Un innalzamento della tensione era del resto ipotizzabile con l'avvicinarsi dell'8 novembre, data fatidica nella quale l'Agenzia internazionale per l'energia atomica (Aiea) presenterà il rapporto sul programma atomico che potrebbe sancirne ufficialmente la natura militare. Un elemento che potrebbe offrire le condizioni politiche necessarie a dare il via a un'operazione militare che vedrebbe coinvolti, direttamente o indirettamente, anche i Paesi del Gulf Cooperation Council, la "Nato del Golfo" che comprende Arabia Saudita ed emirati che ospitano basi anglo-americane e temono, forse anche più di Israele, il riarmo e l'espansionismo iraniani.

Per gli Stati Uniti, che stanno completando il ritiro dall'Iraq, si tratta di poter conseguire l'obiettivo di neutralizzare o quanto meno ridimensionare le capacità militari iraniane. Il bersaglio principale dei raids sarebbero i siti atomici e in particolare i bunker sotterranei costruiti sulle montagne intorno a Qom (da colpire con bombe "bunker buster" da una tonnellata recentemente forniti anche a Israele (guarda il video)), ma è evidente che tali incursioni verrebbero sostenute e forse anticipate dalla distruzioni di altri obiettivi strategici. A cominciare dalle capacità di difesa aerea (radar, missili, aeronautica) iraniana, sulla carta limitate ma irrobustite dall'acquisizione di sistemi missilistici antiaerei e antimissile russi quali i Tor-M1 a corto raggio e gli S-300 che Mosca ha negato di aver venduto ma che Teheran ha annunciato di aver riprodotto nelle sue industrie. Nei giorni scorsi hanno attraversato il confine russo-iraniano anche veicoli militari dotati di nuove contromisure elettroniche Avtobaza in grado di "agganciare" decine di bersagli simultaneamente a oltre cento chilometri di distanza disturbandone i radar e i sistemi di guida missilistici. Come è già accaduto con la Serbia nel 1999 e con l'Iraq nel 2003, Russia (e Cina) testano i loro più recenti prodotti militari fornendoli agli avversari di Washington.

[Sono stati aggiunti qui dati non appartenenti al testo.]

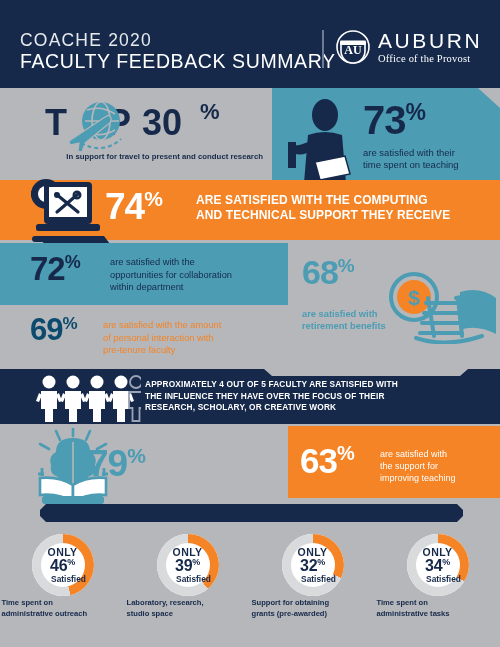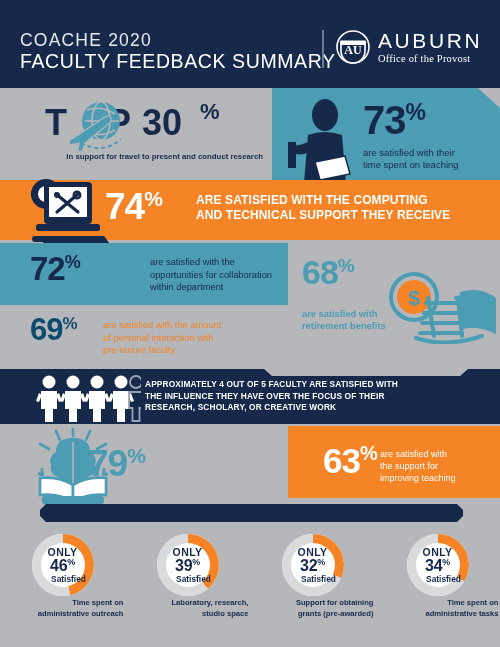"are satisfied with the" .t72 { margin-left: 40px -> none }
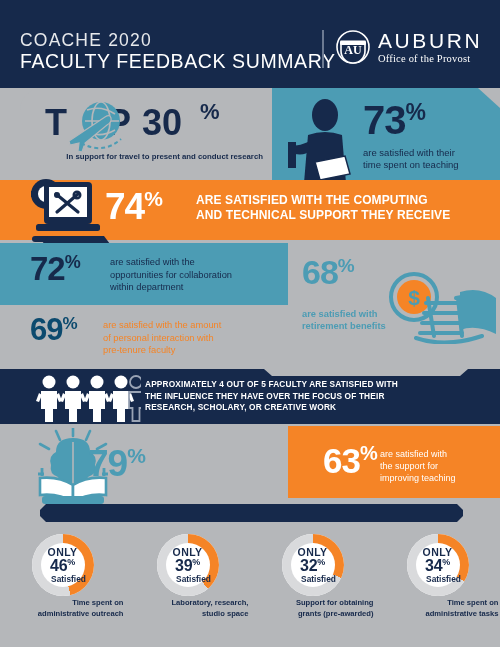"63%" .p63 { margin-left: 23px -> none }
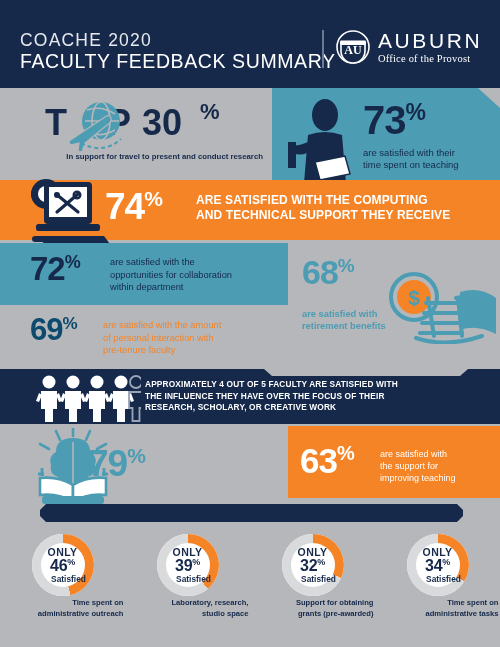"Time spent on" .donut-cap { text-align: right -> left }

Un attacco anglo-americano, indipendentemente dalla presenza di israeliani e arabi, dovrebbe puntare prioritariamente alla distruzione delle rampe mobili dei missili balistici Shahab in grado di scatenare rappresaglie (anche con armi chimiche) in un raggio di 2mila chilometri e quindi di colpire Israele, i Paesi arabo del Golfo e le basi militari statunitensi in Medio Oriente e Afghanistan. Contro questa minaccia dovranno essere schierate robuste difese antimissile, a terra i Patriot Pac-3 e sulle navi gli Standard SM-3. Per distruggere siti strategici ma anche per neutralizzare i vertici delle Guardie della Rivoluzione Islamica (i pasdaran) è prevedibile un vasto impiego di team di forze speciali facilmente concentrabili ai confini dell'Iran in Afghanistan, Golfo Persico e Iraq. La strategia statunitense non prevede nessuna invasione con forze terrestri né tentativi di liberare l'Iran o di portarvi la democrazia con le armi ma una guerra da combattere essenzialmente nei cieli senza però sottovalutare la possibilità che un simile blitz possa determinare anche un crollo del regime iraniano.